Nos hacemos hoy esa pregunta al celebrar la fiesta de Cristo Rey.  El año litúrgico, es decir, el orden de las celebraciones católicas en un año, termina con “Cristo Rey”.  Sería, entonces, el día de “año viejo”.  El próximo domingo comenzaría el nuevo año de celebraciones con el Adviento, preparación para la fiesta de Navidad.

Terminamos el año proclamando que Cristo es Rey.  Usamos así una imagen, una comparación de menos significado en nuestra actual vida política, que no conoce esos títulos.  Pero nos interesa más el contenido y no la comparación.  Diríamos que Cristo es el Líder, el Señor Presidente, el Jefe Máximo.  Claro, que la palabra añade un detalle: el Rey lo es por nacimiento; el Presidente porque el pueblo lo elige.  Cristo es Rey.  Su grandeza le viene por ser el único Hijo amado del Padre, el Dios hecho carne, a quien le corresponde honor, gloria y alabanza, como lo proclama el Apocalipsis.

Los que conocieron al Jesús histórico le vieron como un hombre ordinario en la apariencia.  Excepcional, sin duda, en sus reacciones sicológicas, en sus gestos, en la profundidad de su doctrina… pero uno más de la raza humana.  Nosotros, personas de fe, afirmamos el contenido divino de aquella personalidad.  Como en la parábola del príncipe mendigo, por encima de la apariencia harapienta reconocemos al Rey.

Cristo también es Rey por conquista.  Se ha apoderado de los corazones con su acción de amor.  Los imperios han invadido territorios ajenos para hacerlos suyos por la fuerza o firmando tratados. Jesús conquista nuestros corazones al liberarnos del pecado, de la muerte y del infierno.

Pero Jesús es, ante todo, Rey por amor.  Porque nos ama ha conquistado nuestros corazones. Por eso es un Rey afable. Los que tienen poder suelen atemorizar, como los poderosos senadores de vistas públicas.  Nuestro Rey no es así.  Su manera de reinar es sirviendo, es amando.
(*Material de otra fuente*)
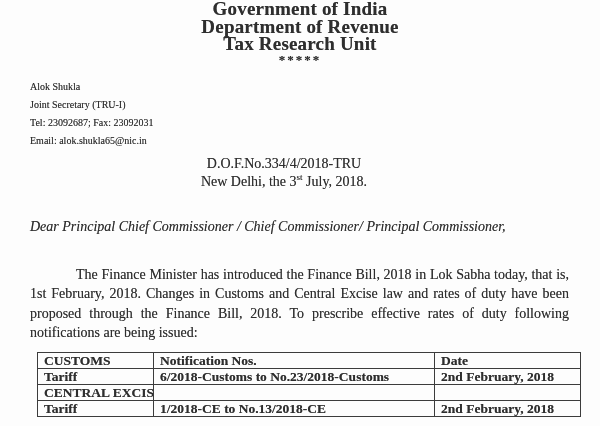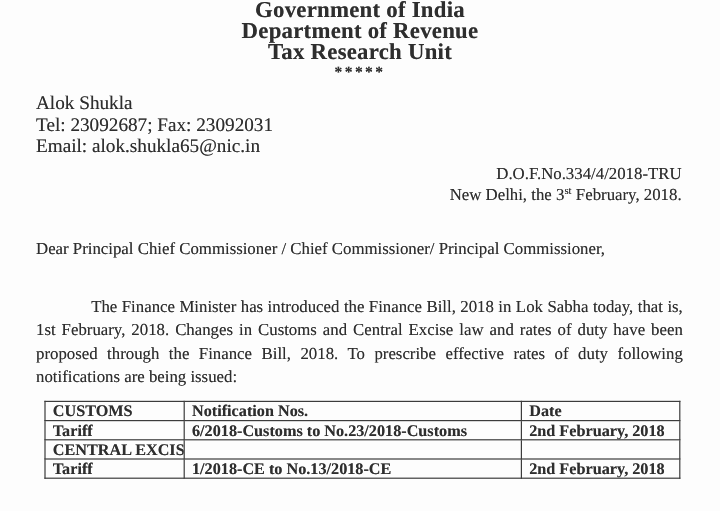--- a/index.html
+++ b/index.html
@@ -34,7 +34,7 @@
   }
   .sender-block {
     margin: 12px 0 0 30px;
-    font-size: 16px;
+    font-size: 10px;
     line-height: 18px;
   }
   .ref-block {

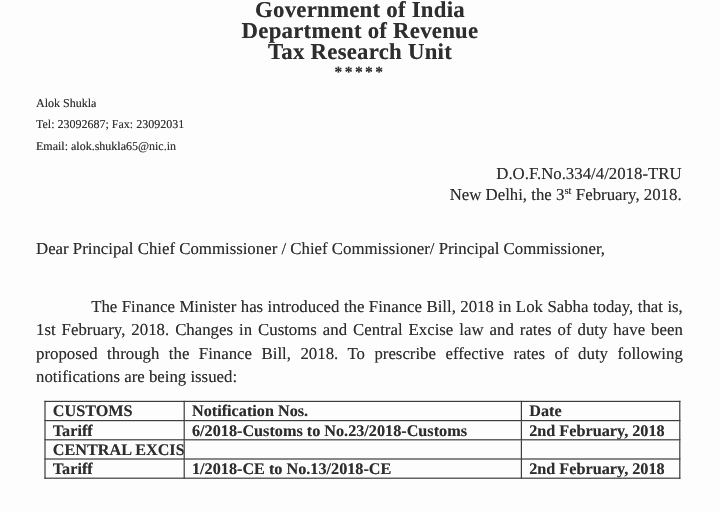--- a/index.html
+++ b/index.html
@@ -96,6 +96,7 @@
 
   <div class="sender-block">
     <div>Alok Shukla</div>
+    <div>Joint Secretary (TRU-I)</div>
     <div>Tel: 23092687; Fax: 23092031</div>
     <div>Email:  alok.shukla65@nic.in</div>
   </div>

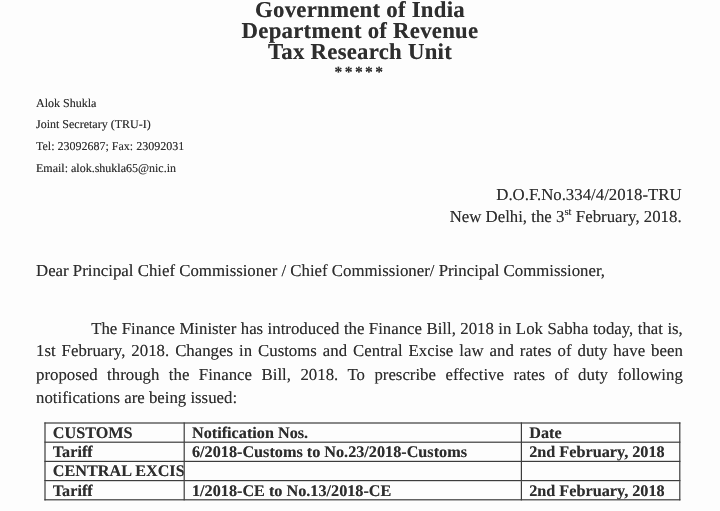--- a/index.html
+++ b/index.html
@@ -38,7 +38,7 @@
     line-height: 18px;
   }
   .ref-block {
-    text-align: right;
+    text-align: center;
     margin: 5px 32px 0 0;
     font-size: 14px;
     line-height: 18.5px;

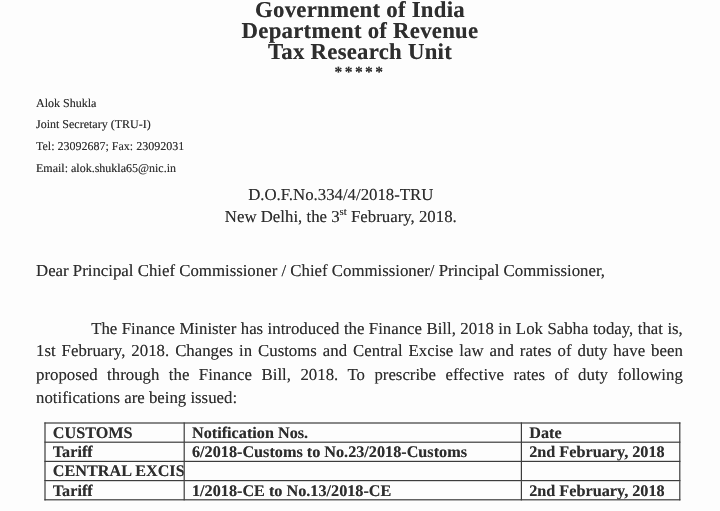--- a/index.html
+++ b/index.html
@@ -103,7 +103,7 @@
 
   <div class="ref-block">
     <div>D.O.F.No.334/4/2018-TRU</div>
-    <div><span>New Delhi, the 3</span><sup class="st">st</sup><span>  February, 2018.</span></div>
+    <div><span>New Delhi, the 3</span><sup class="st">st</sup><span>  July, 2018.</span></div>
   </div>
 
   <div class="salutation">Dear Principal Chief Commissioner / Chief Commissioner/ Principal Commissioner,</div>

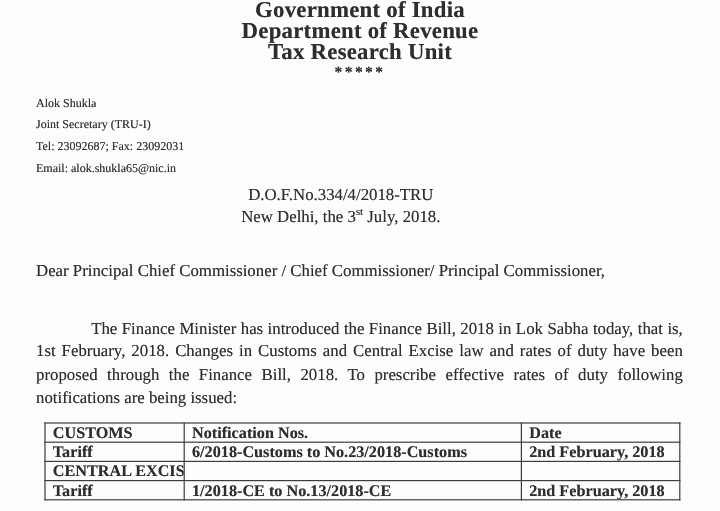--- a/index.html
+++ b/index.html
@@ -51,6 +51,7 @@
   .salutation {
     margin: 27px 30px 0 30px;
     font-size: 14px;
+    font-style: italic;
   }
   .body-para {
     margin: 30px 31px 0 30px;

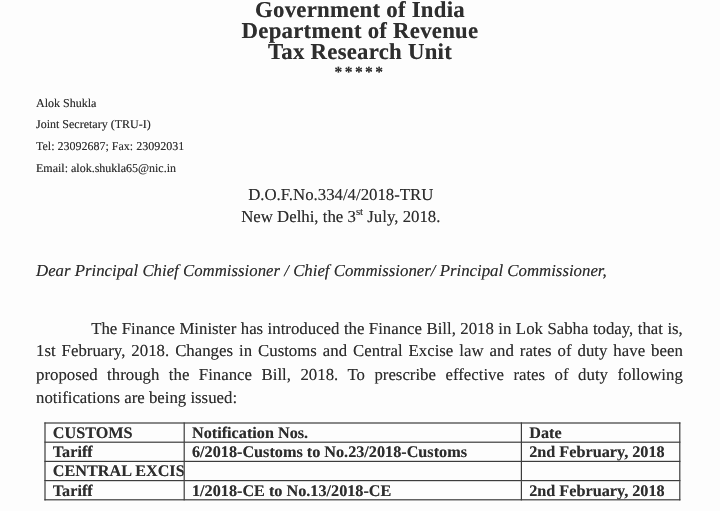--- a/index.html
+++ b/index.html
@@ -79,7 +79,7 @@
   }
   .col-cat { width: 116px; }
   .col-notif { width: 281px; }
-  .col-date { width: 132px; }
+  .col-date { width: 146px; }
   .cell-bold { font-weight: bold; }
   .cell-center { text-align: center; }
 </style>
Cuando entra el domingo de Ramos a Jerusalén, va montado sobre el humilde borrico, y tolera el gesto como una excepción, simplemente para cumplir la Escritura. Pero, cuando está indefenso en manos de Pilato, en el momento de dolor por amor a la humanidad, reclama su reinado. “Yo soy Rey”.  En un sentido que supera toda comparación. Mi reino no es de este mundo.  Es un reino que supera todas las expectaciones.

Celebrar este día nos pone a examinar de qué modos yo impido o promuevo el Reino de Cristo.  Primero en mí, quitando los impedimentos que no dejan que su gracia se apodere de mí y lo haga el “único y sumamente amado”. Y luego en los demás: cómo coopero para que Él sea conocido y adorado.

Algunas naciones católicas, de forma pública y solemne por medio de sus jefes políticos, aceptaron el señorío de Cristo en su vida pública. Y muchos han plantado monumentos para engrandecerle: desde el Cristo del Corcovado en Río de Janeiro, o el de los Andes entre Argentina y Chile, hasta el que yace en el fondo del mar en el estrecho de Bering.

Pero Cristo busca, sobre todo, corazones que se le entreguen. Resulta trágico que el Cristo de los Andes brota fundido de las armas de esas dos Repúblicas hermanas.  Y que estas prosiguieron después sus amenazas por litigios fronterizos y otros enconos históricos.  Que el Cristo de Río presida una nación donde muchas vidas de niños callejeros se masacraban, o las escopetas recibían a las turbas que, apretadas por el hambre y la miseria, atacaban las tiendas de comestibles.

El reinado de Cristo no se logra meramente con fórmulas piadosas de consagración ante el altar.  Es maravilloso el símbolo.  No es todo. Solamente le proclamarán Rey los que afirmen al hombre nuevo, libre del pecado y del egoísmo; al hombre hermano, dueño de su destino, solidario del otro, responsable ante Dios de su futuro.